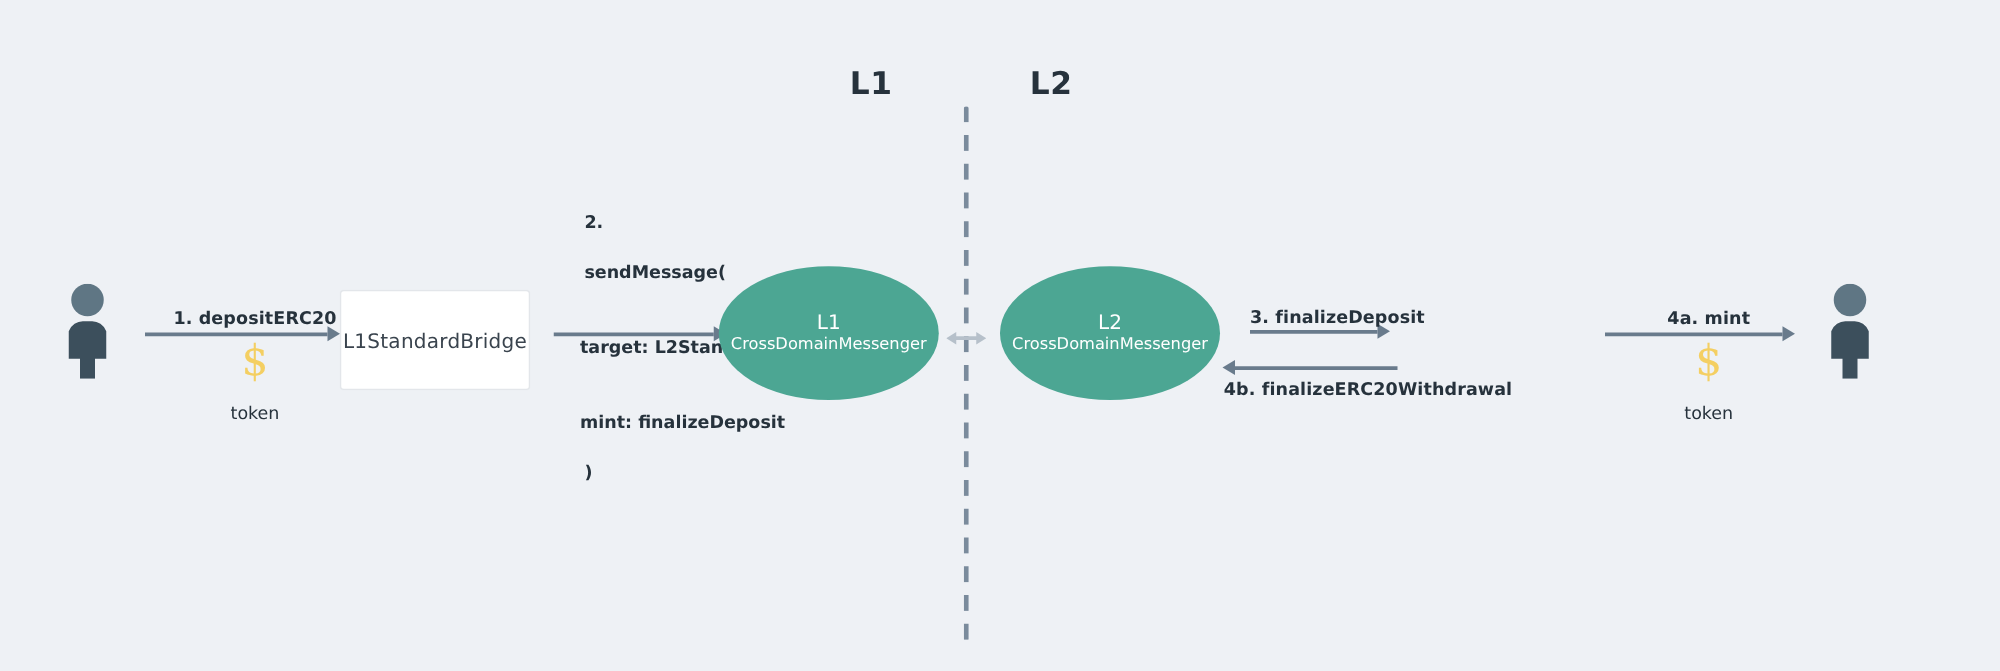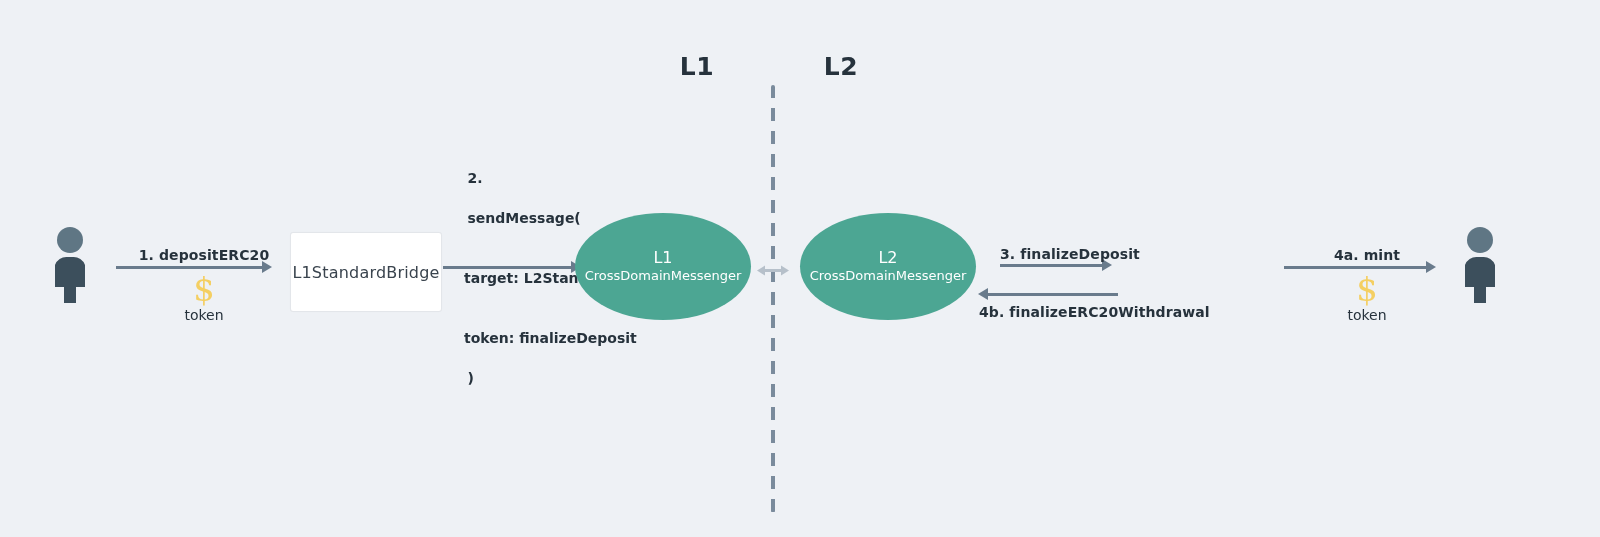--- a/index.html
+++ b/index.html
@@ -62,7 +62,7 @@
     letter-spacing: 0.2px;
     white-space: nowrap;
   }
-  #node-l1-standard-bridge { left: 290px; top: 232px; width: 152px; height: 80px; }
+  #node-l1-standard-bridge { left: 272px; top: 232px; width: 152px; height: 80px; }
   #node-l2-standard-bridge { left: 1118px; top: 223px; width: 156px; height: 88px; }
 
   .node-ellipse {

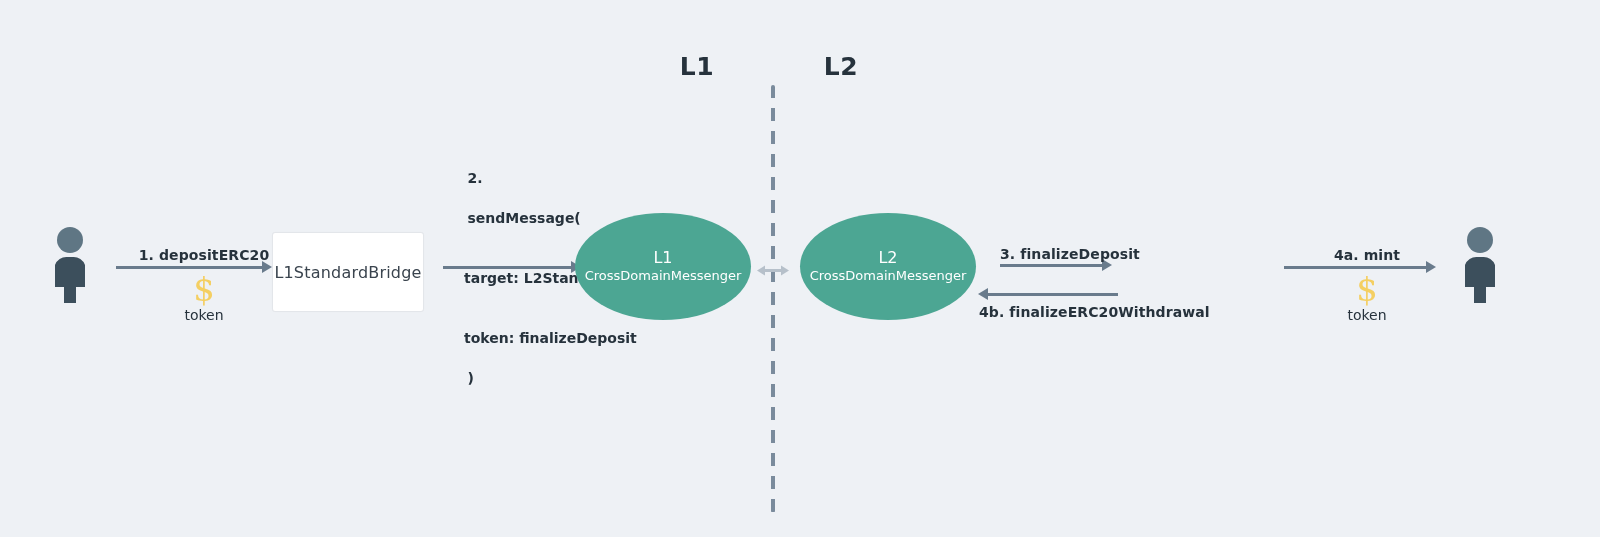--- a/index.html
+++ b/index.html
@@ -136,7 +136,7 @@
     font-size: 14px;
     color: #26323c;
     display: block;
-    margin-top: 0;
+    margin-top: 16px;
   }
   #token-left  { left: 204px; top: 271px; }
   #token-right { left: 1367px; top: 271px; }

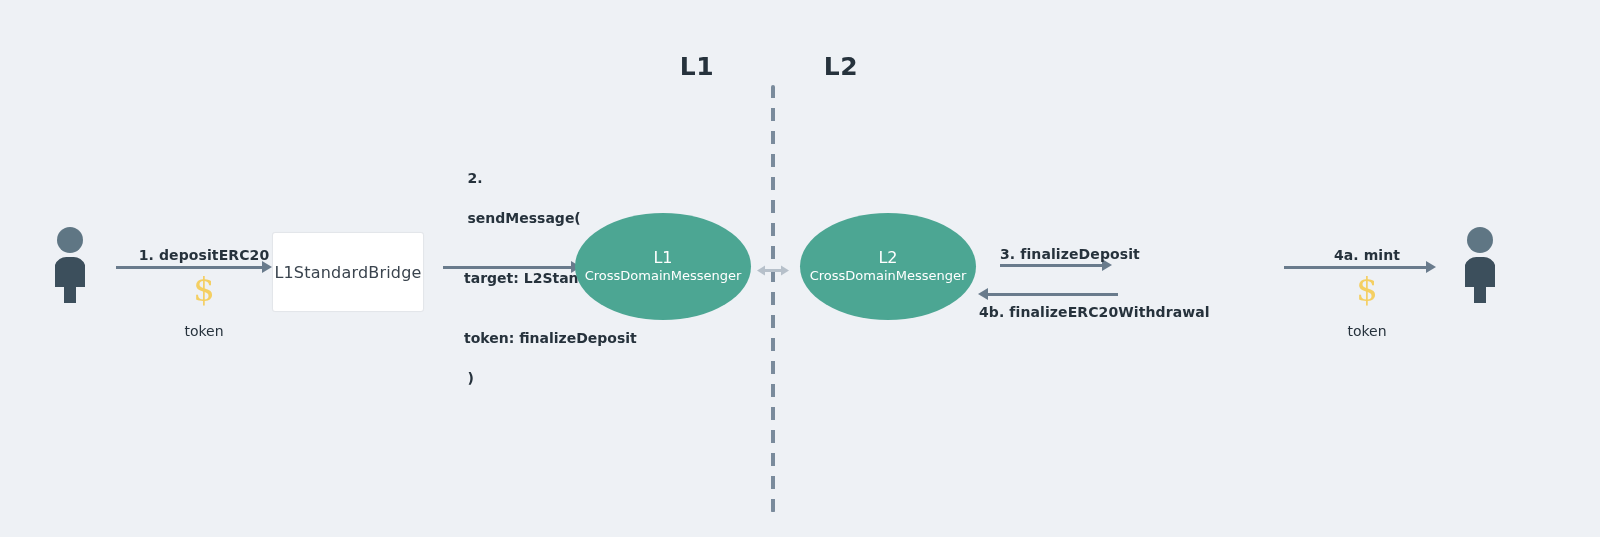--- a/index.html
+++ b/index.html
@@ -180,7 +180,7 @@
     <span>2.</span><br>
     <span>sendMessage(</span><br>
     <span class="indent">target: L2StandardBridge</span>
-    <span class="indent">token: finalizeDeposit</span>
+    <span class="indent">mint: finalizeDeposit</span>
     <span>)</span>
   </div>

--------------------------------

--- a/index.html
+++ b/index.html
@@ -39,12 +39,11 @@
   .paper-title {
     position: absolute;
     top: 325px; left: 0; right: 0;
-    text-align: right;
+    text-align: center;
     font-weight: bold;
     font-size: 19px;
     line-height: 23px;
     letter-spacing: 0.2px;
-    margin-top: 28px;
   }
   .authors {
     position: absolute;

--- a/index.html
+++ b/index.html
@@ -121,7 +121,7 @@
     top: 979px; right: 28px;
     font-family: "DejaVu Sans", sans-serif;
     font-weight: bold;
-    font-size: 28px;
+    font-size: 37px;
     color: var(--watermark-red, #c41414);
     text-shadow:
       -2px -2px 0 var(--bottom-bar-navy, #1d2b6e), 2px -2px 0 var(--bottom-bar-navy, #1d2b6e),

--------------------------------

Work request:
Copy every line of the entries above in which "size" occurs.

Answer section:
     font-size: 14px;
     font-size: 19px;
-    font-size: 28px;
+    font-size: 37px;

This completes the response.